The mad ship, p.63
Larger Font   Reset Font Size   Smaller Font       Night Mode Off   Night Mode

       The Mad Ship, p.63

         Part #2 of Liveship Traders series by Robin Hobb

  “Well. It's plain you've worked hard, but not heavy. Still. You're lithe and quick. I've marked that about you. And that may be more telling in this game than muscle or bulk. ”

  He blinked at her. “I still don't know what this is about. ”

  “Kennit suggested it. I told him I felt a debt to you for teaching me to read. He said I should return it in kind, by teaching you something I know well. Something of my more worldly skills, as he put it. I've come to do that. Take your shirt off. ”

  Slowly he obeyed her. He refused to think about what he was doing, or what her intentions were.

  She smiled grimly. “You're sweet and smooth as a little girl. Not a hair to your chest yet. A little more muscle would please me, but that will come in time. ” She went back to his table, and worked the latch on the flat box there. As she opened the box, she repeated, “Some things are best learned in private. The skills of a man are among them. Were we more open with this, the crewmen would mock you. This way, you can pretend it was something you've always known how to do. ” When she turned back to face him, she held a dagger in either hand.

  “These are for you, now. Kennit said I could give them to you. You should begin to wear one at your belt whenever we go into a port. After a time, start wearing it all the time, and sleep with it under your pillow. But, first, you have to learn how to use it. ”

  She threw one at him suddenly. It was a toss, really, the weapon coming at him hilt first. He caught it awkwardly, but not squarely. The blade bit into his thumb. She laughed at his exclamation. “First blood to me!” A menacing light came into her eyes. “Grip that like you mean it and get ready. I'm going to teach you how to fight. ”

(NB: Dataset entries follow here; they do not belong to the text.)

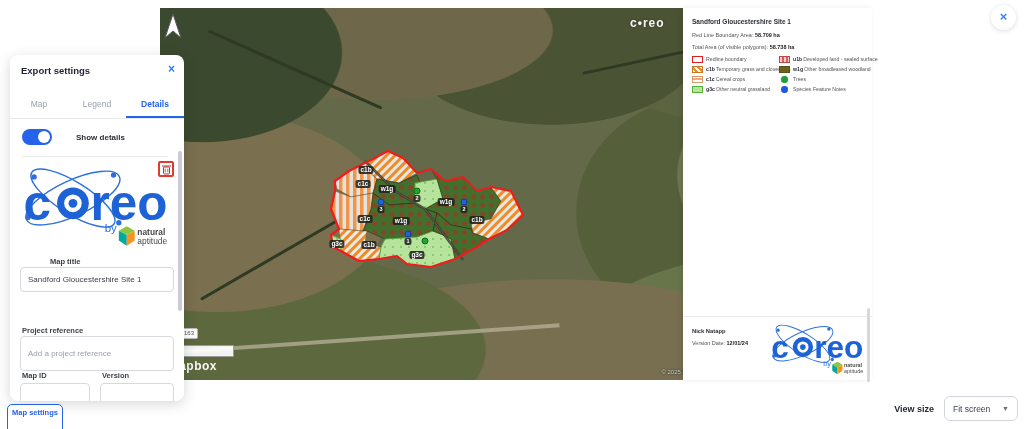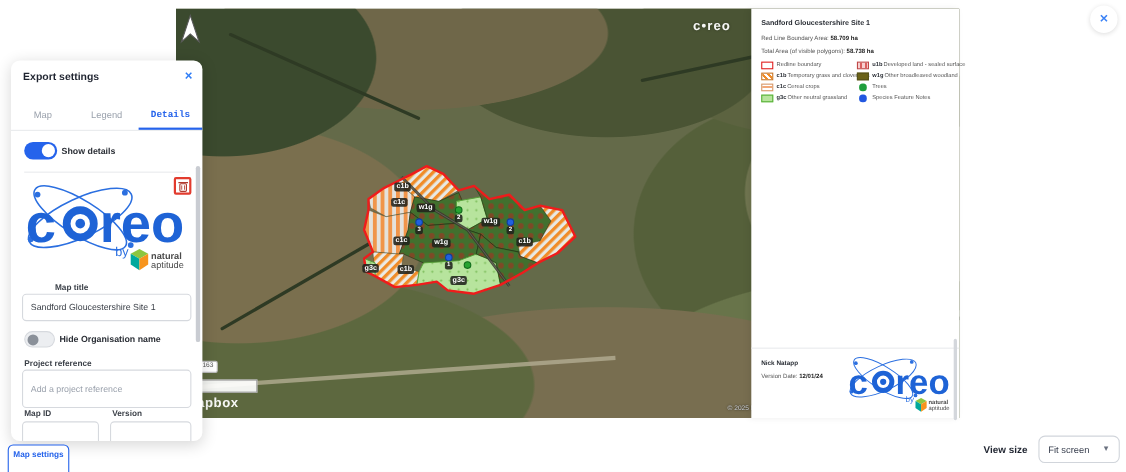--- a/index.html
+++ b/index.html
@@ -45,22 +45,22 @@
   .dot.tree { background:#27a331; border:1px solid #0f6b1a; }
   .num-chip { position:absolute; transform:translate(-50%,0); background:rgba(32,34,28,.88); color:#fff; font-size:5.5px; font-weight:bold; line-height:7px; padding:0 2px; border-radius:2px; }
 
   
   .export-panel { position:absolute; left:10px; top:55px; width:174px; height:346px; background:#fff; border-radius:8px; box-shadow:0 3px 14px rgba(0,0,0,.16); z-index:30; overflow:hidden; }
   .ep-header { position:absolute; left:0; top:0; width:100%; height:34px; }
   .ep-title { position:absolute; left:11px; top:10px; font-size:9.5px; font-weight:bold; color:#1f2430; }
   .ep-close { position:absolute; right:9px; top:7px; color:#2f7df6; font-size:12px; font-weight:bold; cursor:pointer; }
   .ep-tabs { position:absolute; left:0; top:36px; width:100%; height:28px; display:flex; border-bottom:1px solid #e8eaed; }
   .tab { flex:1; text-align:center; font-size:8.5px; color:#9aa1ac; line-height:26px; cursor:pointer; }
-  .tab.active { color:#2563eb; font-weight:bold; border-bottom:2.5px solid #2563eb;font-family:Liberation Mono, monospace; }
-  .toggle-row { position:absolute; display:flex; align-items:center; gap:4px; }
+  .tab.active { color:#2563eb; font-weight:bold; border-bottom:2.5px solid #2563eb; }
+  .toggle-row { position:absolute; display:flex; align-items:center; gap:24px; }
   .tr-show { left:12px; top:74px; }
   .tr-org { left:12px; top:246px; }
   .toggle { position:relative; width:30px; height:16px; border-radius:8px; }
   .toggle.on { background:#2563eb; }
   .toggle.on .knob { position:absolute; right:2px; top:2px; width:12px; height:12px; border-radius:50%; background:#fff; }
   .toggle.off { background:#eceef1; border:1px solid #d6d9de; width:28px; height:15px; }
   .toggle.off .knob { position:absolute; left:2px; top:1.5px; width:10px; height:10px; border-radius:50%; background:#8a9099; }
   .toggle-label { font-size:8px; color:#2b2f36; font-weight:bold; }
   .ep-divider { position:absolute; left:12px; top:101px; width:146px; border-top:1px solid #e8eaed; }
   .ep-logo { position:absolute; left:10px; top:106px; width:150px; height:90px; }
@@ -243,26 +243,20 @@
       <rect x="1.5" y="3" width="6" height="7" rx="1" fill="none" stroke="#b03a2e" stroke-width="1"></rect>
       <line x1="0" y1="2" x2="9" y2="2" stroke="#b03a2e" stroke-width="1"></line>
       <line x1="3.2" y1="4.5" x2="3.2" y2="8.5" stroke="#b03a2e" stroke-width=".8"></line>
       <line x1="5.8" y1="4.5" x2="5.8" y2="8.5" stroke="#b03a2e" stroke-width=".8"></line>
     </svg>
   </div>
 
   <span class="field-label lbl-title">Map title</span>
   <input class="ep-input in-title" value="Sandford Gloucestershire Site 1" style="">
 
-  <div class="toggle-row tr-org">
-    <div class="toggle off">
-        <div class="knob"></div>
-      </div>
-    <span class="toggle-label">Hide Organisation name</span>
-  </div>
 
   <span class="field-label lbl-ref">Project reference</span>
   <input class="ep-input in-ref" placeholder="Add a project reference" style="">
 
   <span class="field-label lbl-mapid">Map ID</span>
   <span class="field-label lbl-version">Version</span>
   <input class="ep-input in-mapid" value="" style="">
   <input class="ep-input in-version" value="" style="">
 
   <div class="ep-scroll"></div>

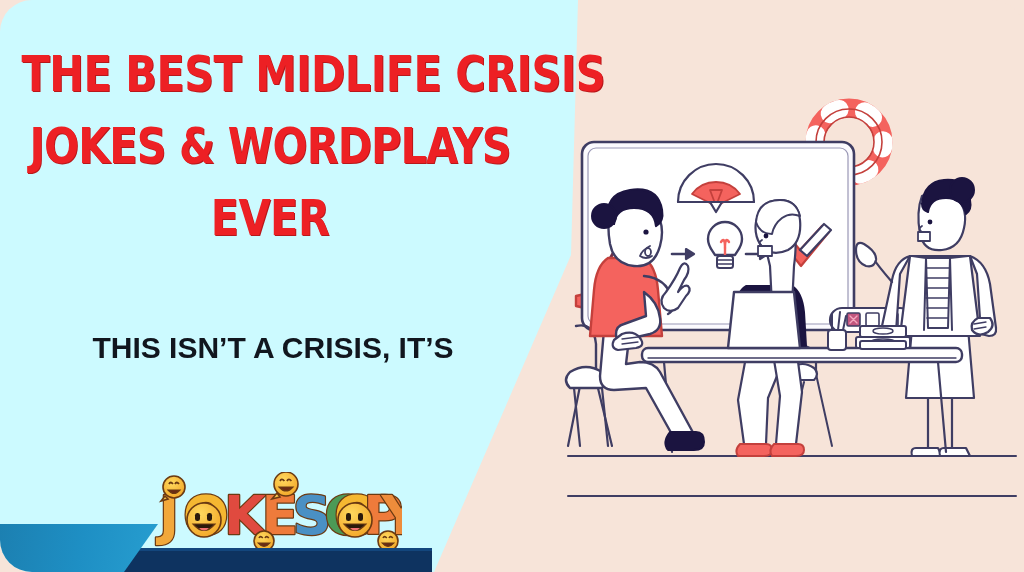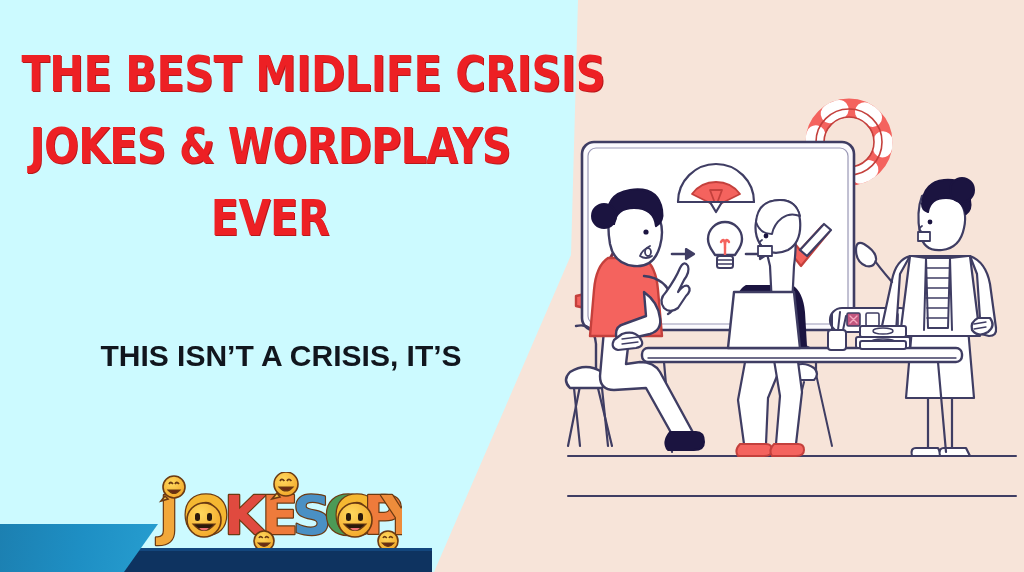--- a/index.html
+++ b/index.html
@@ -1,21 +1,21 @@
 <!DOCTYPE html>
 <html><head>
 <meta charset="utf-8">
 <style>
   html,body{margin:0;padding:0;}
   body{
     width:1024px;height:572px;overflow:hidden;
     font-family:"Liberation Sans",sans-serif;
     background:#F7E4D9;
   }
-  #stage{position:relative;width:1024px;height:572px;overflow:hidden;background:#F7E4D9;}
+  #stage{position:relative;width:1024px;height:572px;overflow:hidden;background:#F7E4D9;border-radius:32px;}
 
   
   .peach-bg{position:absolute;inset:0;background:#F7E4D9;}
   .cyan-chevron{position:absolute;left:0;top:0;width:600px;height:572px;
     background:#CCFAFF;
     clip-path:polygon(0 0, 578px 0, 571px 255px, 434px 572px, 0 572px);}
 
   
   .left-col{position:absolute;left:0;top:0;width:540px;height:572px;}
   .headline{
@@ -37,21 +37,21 @@
 
   .subtitle{
     position:absolute;left:24px;top:322px;width:490px;
     text-align:center;
     color:#11161E;
     font-family:"Liberation Sans",sans-serif;
     font-weight:bold;
     font-size:30px;
     line-height:43px;
     letter-spacing:0px;
-    margin:12px;
+    margin:4px;
   }
   .subtitle .ln{display:block;}
 
   
   .navy-bar{position:absolute;left:120px;bottom:0;width:312px;height:24px;
     background:#0E3360;}
   .navy-bar:after{content:"";position:absolute;left:0;top:0;width:100%;height:3px;background:#13467d;}
   .blue-parallelogram{position:absolute;left:-4px;bottom:0;width:190px;height:48px;
     background:linear-gradient(100deg,#1C7FB0 0%,#1E8FC4 45%,#2AA3D4 100%);
     clip-path:polygon(0 0, 162px 0, 128px 48px, 0 48px);}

  “I don't want to know how to fight,” he protested in dismay. He retreated. “I don't want to hurt you. ”

  Page 235


  She grinned merrily. “I'm very sure you won't. Don't worry about it in any case. ” She had gone into a knife-fighter's crouch, her blade at the ready. She swayed gracefully, and transferred the knife from hand to hand almost more swiftly than he could follow. Suddenly, she came at him, menacing as a tigress, her blade leading the way. “Just concentrate on keeping me from hurting you. That is always the first lesson. ”

  CHAPTER TWENTY-EIGHT - Departure of the Paragon


  Amber gave Althea a weary look. “No time. No money. And after each one, at least two or three hands jump ship. A few more sea trials, Althea, and we'll have no crew left at all. ” She paused and cocked her head at Althea. “Is this the fifth time we've had this conversation, or the sixth?”

  “The twenty-seventh, by my count,” Brashen interjected, coming up between them. They shifted aside to make a space for him at the after rail. He joined them in staring out to the open water past the mouth of Bingtown Harbor. He gave a small chuckle. “Get used to it, Amber. Sailors have the same conversations over and over. Chief topics: the bad food, the stupid captain and the unfair mate. ”

  “You forgot the rotten weather and the unruly ship,” Althea filled in.

  Amber shrugged. “I have a lot to become accustomed to. It has been years since I took an extended sea voyage. As a youth, I was a bad sailor. I hope that my living aboard here in the harbor will have schooled my stomach to a moving deck. ”

  Althea and Brashen both grinned. “Trust me. It hasn't,” Brashen warned her. “I'll try not to expect too much of you the first few days out. But if I need you, I'll need you, and then you'll have to crawl about and do your best between trips to the rail. ”

  “You're so cheery,” Amber thanked him.

  A silence fell over them. Despite their easy words, they all had reservations about what they faced today. The ship was loaded, most of the crew aboard. Secreted belowdecks, unbeknownst to their hired crew, were seven slaves who had resolved to take this opportunity to escape to a new life. Althea tried not to think of them. The risk they took was not just to themselves. If anyone else discovered them before they sailed, who knew what might come of it? Nor did she know how their hired crew would react to these extra hands. She hoped they would be relieved there would be more backs to bear the work. Most likely, there would be some scuffling for position and bunking space, but that happened aboard any ship. She took a breath and told herself it would be all right. She still pitied the crowded men hidden below. The suspense for them must be agonizing.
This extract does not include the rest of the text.